- _Exercise data_:

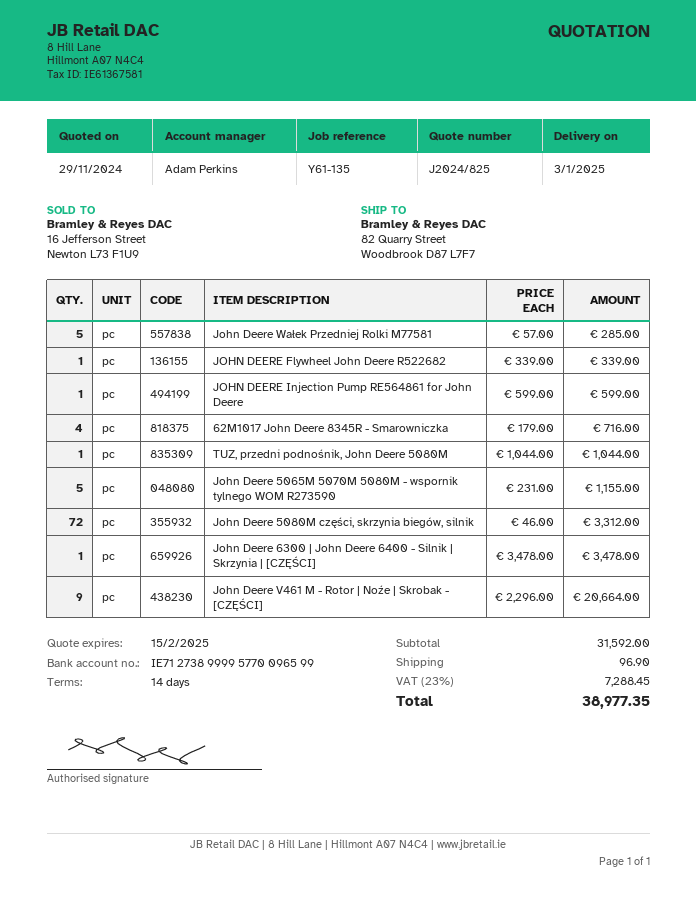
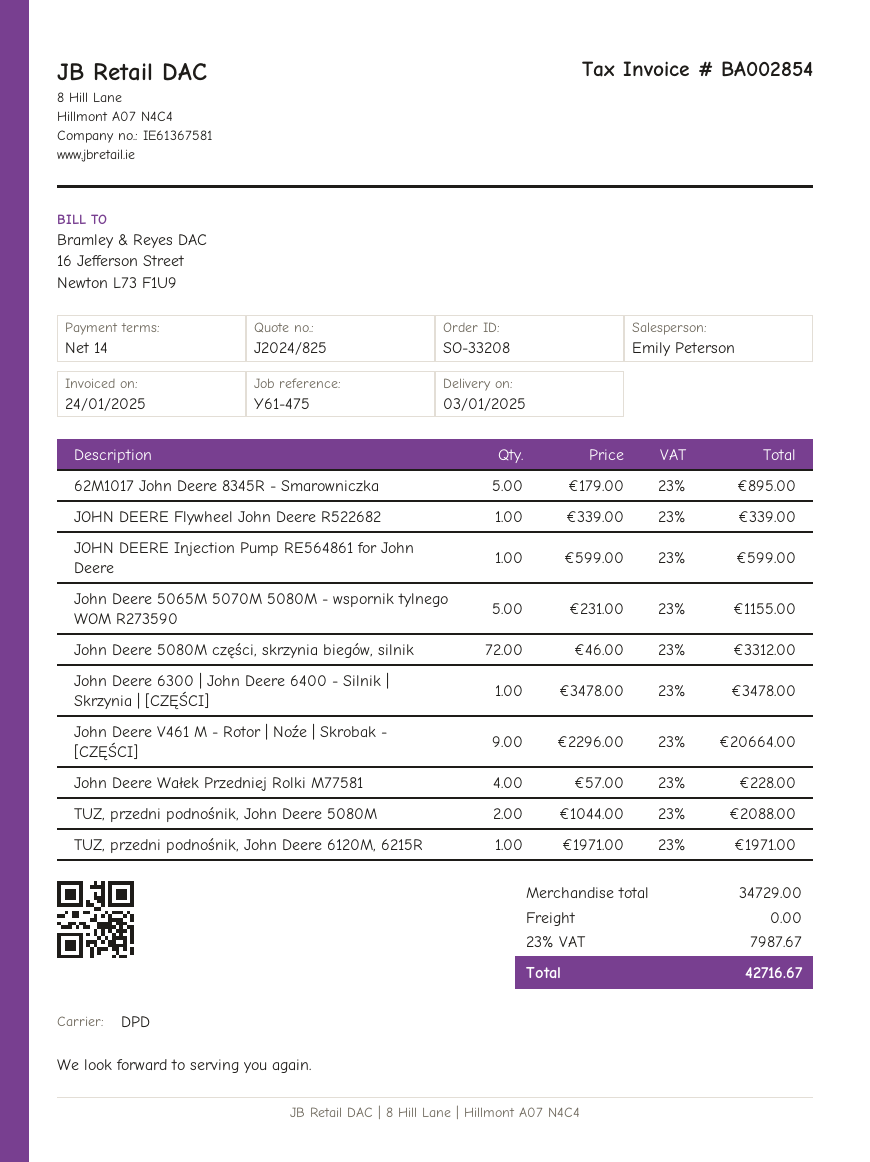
reference: Y61-135 -> Y61-475
sales rep: Adam Perkins -> Emily Peterson
John Deere Wałek Przedniej Rolki M77581: 5 x 57.00 = 285.00 -> 4 x 57.00 = 228.00
62M1017 John Deere 8345R - Smarowniczka: 4 x 179.00 = 716.00 -> 5 x 179.00 = 895.00
TUZ, przedni podnośnik, John Deere 5080M: 1 x 1044.00 = 1044.00 -> 2 x 1044.00 = 2088.00
TUZ, przedni podnośnik, John Deere 6120M, 6215R: none -> 1 x 1971.00 = 1971.00
subtotal: 31592.00 -> 34729.00
shipping: 96.90 -> 0.00
tax: 23% = 7288.45 -> 23% = 7987.67
total: 38977.35 -> 42716.67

- _Instructions to follow_: All of the entries above are to be duplicated exactly, with every image left out.

- _Reply to the task_:
reference: Y61-135 -> Y61-475
sales rep: Adam Perkins -> Emily Peterson
John Deere Wałek Przedniej Rolki M77581: 5 x 57.00 = 285.00 -> 4 x 57.00 = 228.00
62M1017 John Deere 8345R - Smarowniczka: 4 x 179.00 = 716.00 -> 5 x 179.00 = 895.00
TUZ, przedni podnośnik, John Deere 5080M: 1 x 1044.00 = 1044.00 -> 2 x 1044.00 = 2088.00
TUZ, przedni podnośnik, John Deere 6120M, 6215R: none -> 1 x 1971.00 = 1971.00
subtotal: 31592.00 -> 34729.00
shipping: 96.90 -> 0.00
tax: 23% = 7288.45 -> 23% = 7987.67
total: 38977.35 -> 42716.67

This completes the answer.